7. Things We Should Not Do Right Now

7.1 Do not add broad suppressions to quiet complex lint/autofix cases

That would undo the recent architecture progress.

7.2 Do not move to a full-file AST reprint pipeline for the sake of uniformity

That would likely make mapping harder, not easier.

7.3 Do not chase performance optimizations before profiling

Correctness and contract clarity are still the higher-value work.

7.4 Do not over-unify VS Code TextMate highlighting with the TS/shadow architecture

They are related only loosely. Treat them as separate surfaces.
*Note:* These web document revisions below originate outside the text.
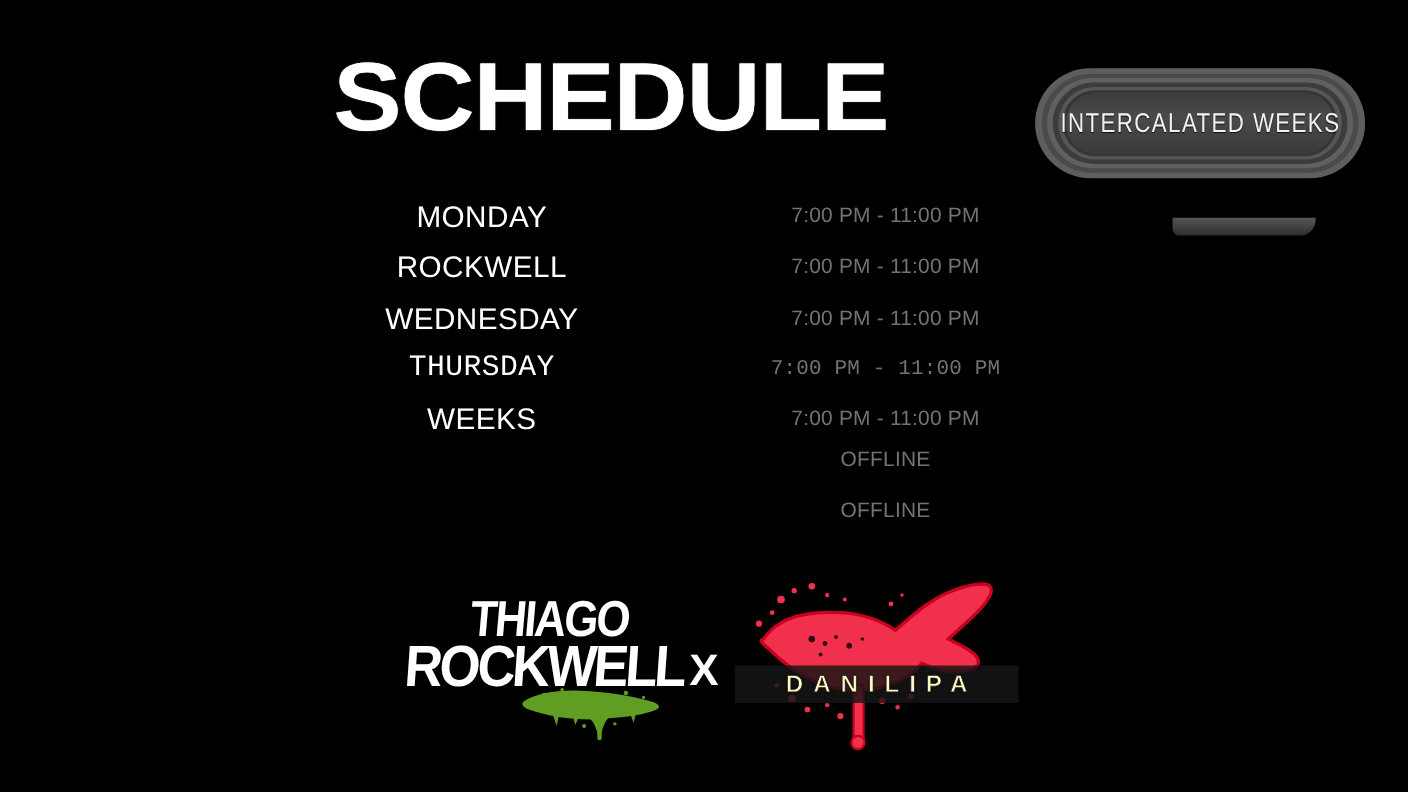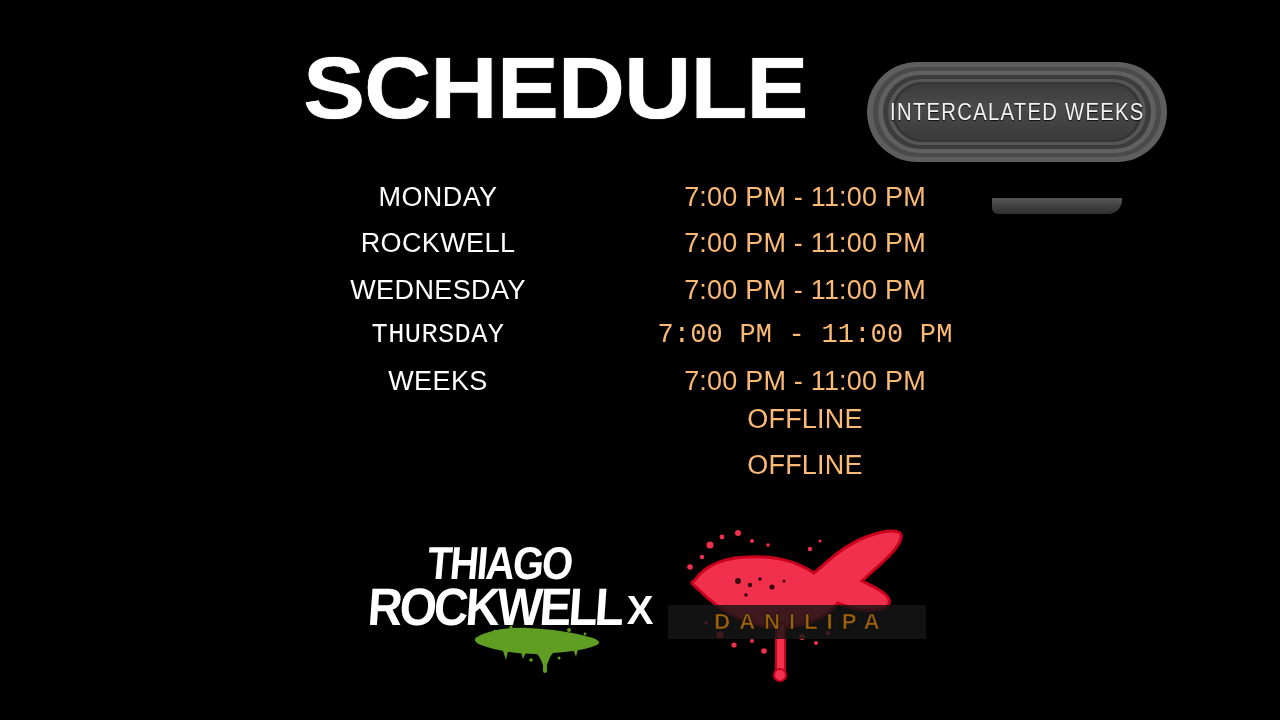--- a/index.html
+++ b/index.html
@@ -38,7 +38,7 @@
   
   #badge-wrap {
     position:absolute;
-    left:862px; top:58px;
+    left:936px; top:58px;
     width:310px; height:108px;text-align:center;
   }
   .badge-ring {

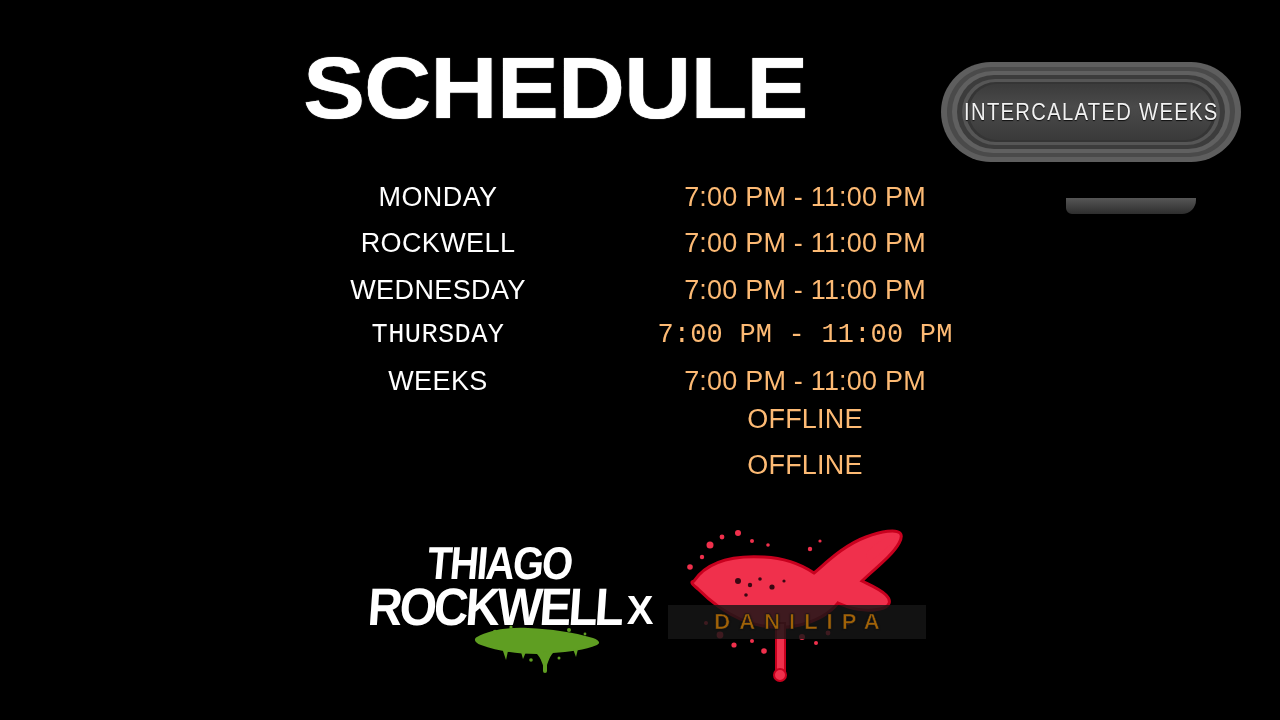--- a/index.html
+++ b/index.html
@@ -107,10 +107,10 @@
     position:absolute;
     left:645px; width:320px;
     text-align:center;
-    font-size:27px;
+    font-size:19px;
     line-height:34px;
     letter-spacing:.2px;
-    color:#fdba74;
+    color:#737373;
     white-space:nowrap;
   }
 

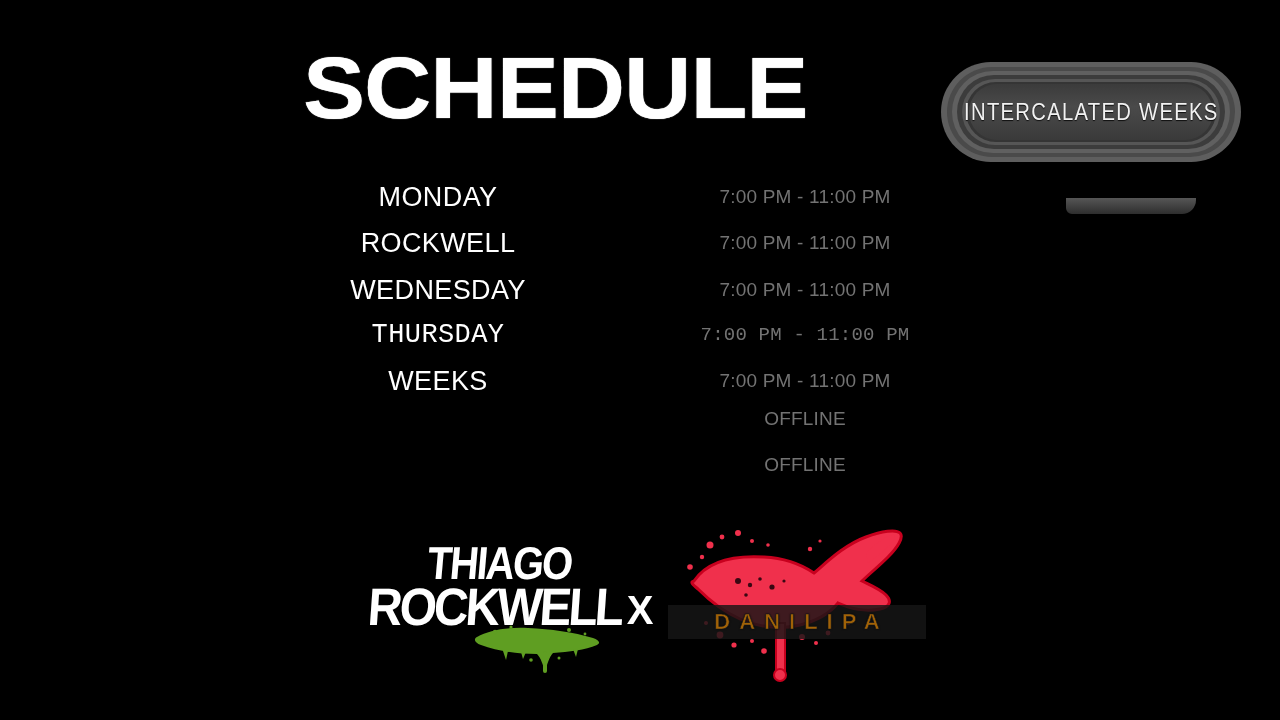--- a/index.html
+++ b/index.html
@@ -177,7 +177,7 @@
     font-weight:bold;
     letter-spacing:9px;
     text-indent:9px;
-    color:#a16207;
+    color:#fef9c3;
     -webkit-text-stroke:0.7px #1a1a1a;
     text-shadow:0 0 2px #000;
     white-space:nowrap;

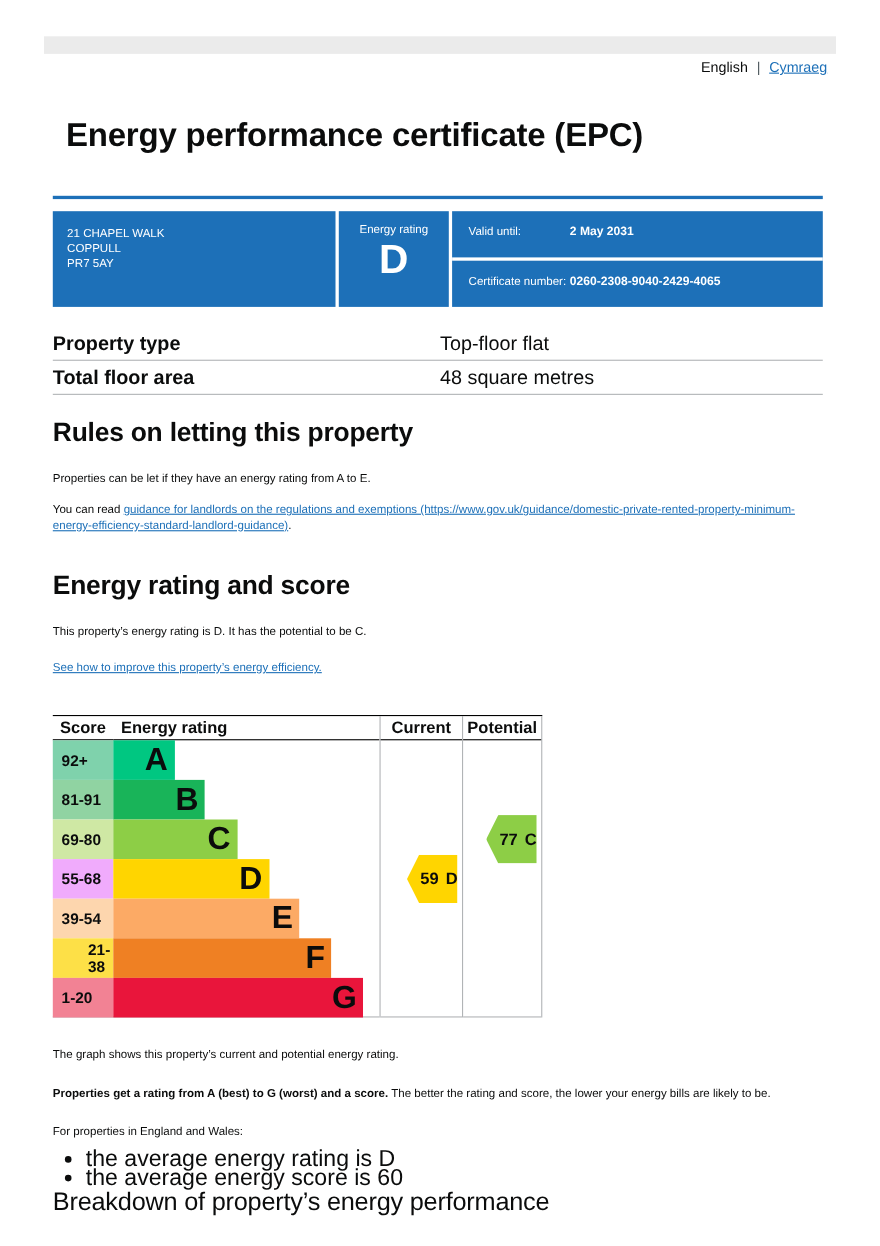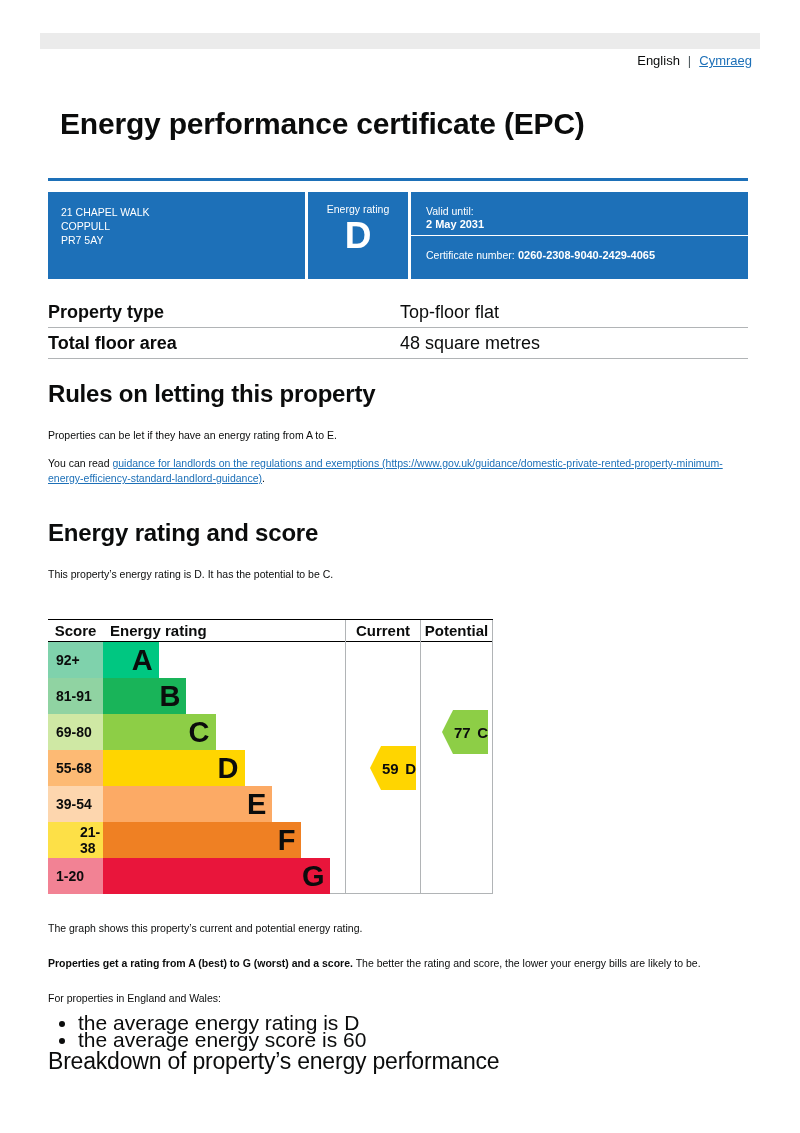--- a/index.html
+++ b/index.html
@@ -27,7 +27,7 @@
   .cell-rating .big { font-size:37px; font-weight:bold; line-height:40px; margin-top:1px; }
   .cell-right { flex:1; margin-left:3px; display:flex; flex-direction:column; }
   .cell-right .sub { flex:1; display:flex; padding:13px 0 0 15px; }
-  .cell-right .sub.first { border-bottom:1px solid #ffffff;flex-direction:column; }
+  .cell-right .sub.first { border-bottom:3px solid #ffffff; }
   .cell-right .sub .k { width:92px; font-size:10.5px; line-height:13px; }
   .cell-right .sub .v { font-size:11px; font-weight:bold; }
 

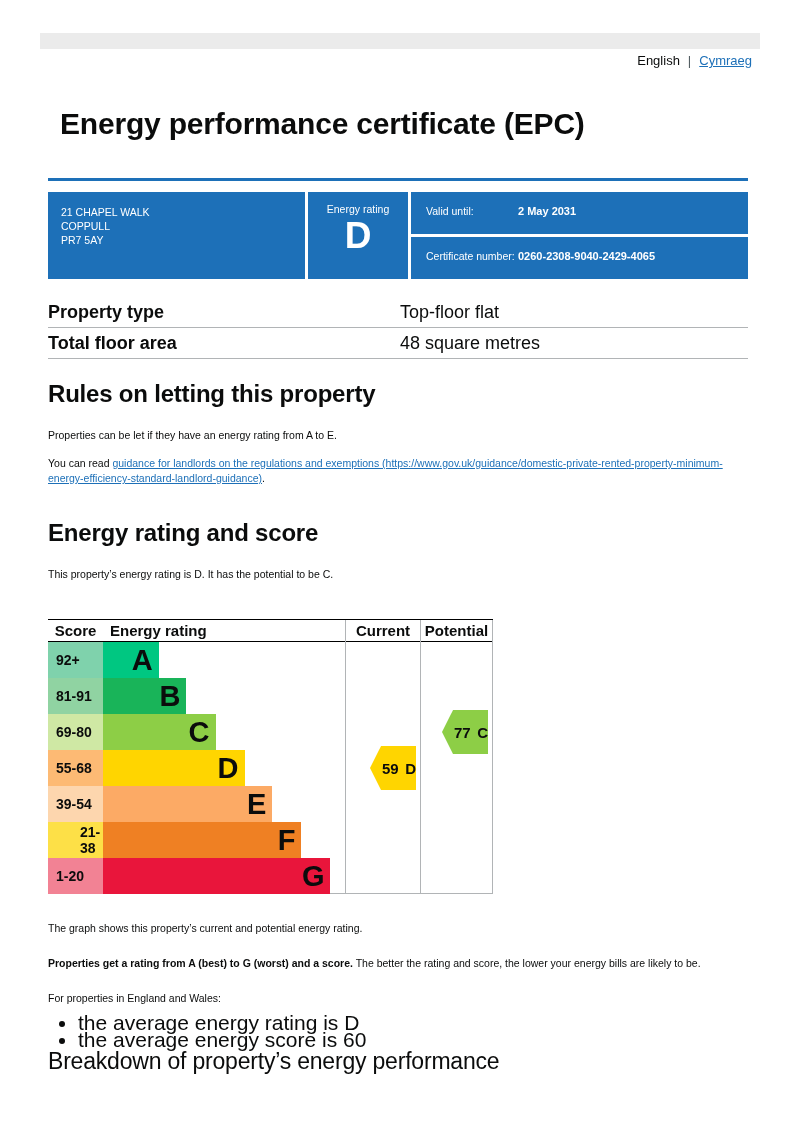--- a/index.html
+++ b/index.html
@@ -125,6 +125,7 @@
 
   <h2 class="section mt-lg">Energy rating and score</h2>
   <p class="small">This property’s energy rating is D. It has the potential to be C.</p>
+  <p class="link-line"><a class="inline-link">See how to improve this property’s energy efficiency.</a></p>
 
   <div class="epc-chart">
     <div class="col-score">

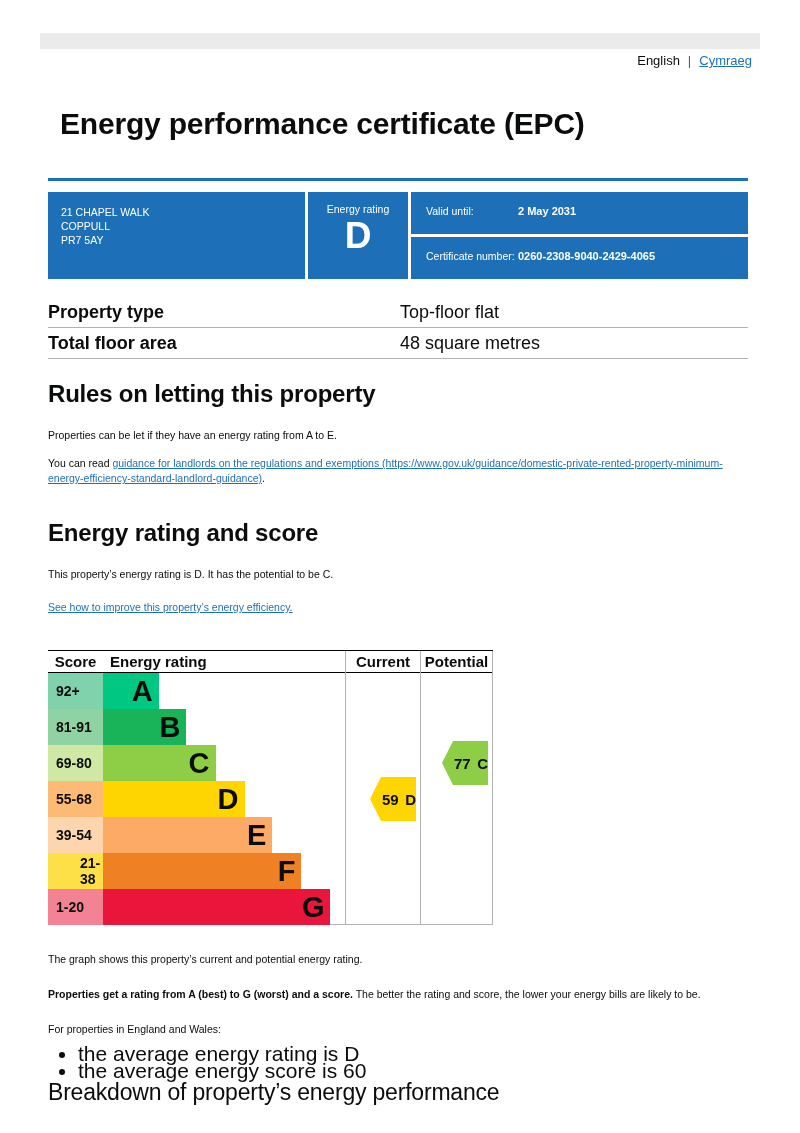--- a/index.html
+++ b/index.html
@@ -134,7 +134,7 @@
         <div class="score-cell" style="background: rgb(127, 210, 172);">92+</div>
         <div class="score-cell" style="background: rgb(144, 211, 162);">81-91</div>
         <div class="score-cell" style="background: rgb(207, 232, 164);">69-80</div>
-        <div class="score-cell" style="background: #fdba74;">55-68</div>
+        <div class="score-cell" style="background: #f0abfc;">55-68</div>
         <div class="score-cell" style="background: rgb(253, 214, 174);">39-54</div>
         <div class="score-cell" style="background: #fde047; padding-left: 32px;">21-38</div>
         <div class="score-cell" style="background: rgb(242, 130, 148);">1-20</div>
8. Validation Checklist For Risky Changes

For any risky transform/mapping/ESLint work, the default validation checklist should be:

  1. targeted relevant unit/integration tests
  2. full npm test
  3. targeted validation in a relevant real consumer repo when one is available locally
  4. if the public validation repos are available, prefer ../startupjs and ../startupjs-ui
  5. if the bug came from another real repo, validate against that repo too when feasible

For ESLint work specifically:

  1. verify diagnostics
  2. verify eslint --fix
  3. inspect resulting fixed output visually
  4. ensure no corruption of surrounding attr containers / embedded sites

9. Current Success Criteria For The Repo Direction

The repo is in a good place if all of these remain true:

  • core remains the source of truth for shared transform and mapping logic
  • adapters remain relatively thin
  • ESLint keeps accurate diagnostics without broad suppressions
  • embedded-source autofix stays stable and non-corrupting
  • real consumer repos continue to behave correctly
  • tests keep growing stronger where output shape is the contract

10. Recommended Next Steps

If continuing immediately from the current repo state, the best next steps are:

  1. add cross-library regression coverage for the shared bug classes discovered through ESLint
  2. keep documenting explicit contract boundaries when we decide not to support something yet
  3. only then consider larger follow-up work like generated-surface fix reconstruction or removal of deprecated formatter dependencies

11. Fresh-Agent Reading Order

If you are starting fresh in this repo, the recommended reading order is:

  1. architecture.md
  2. plan.md
  3. performance.md

Then inspect the relevant package for your task.

That order should give enough context to avoid repeating solved design mistakes.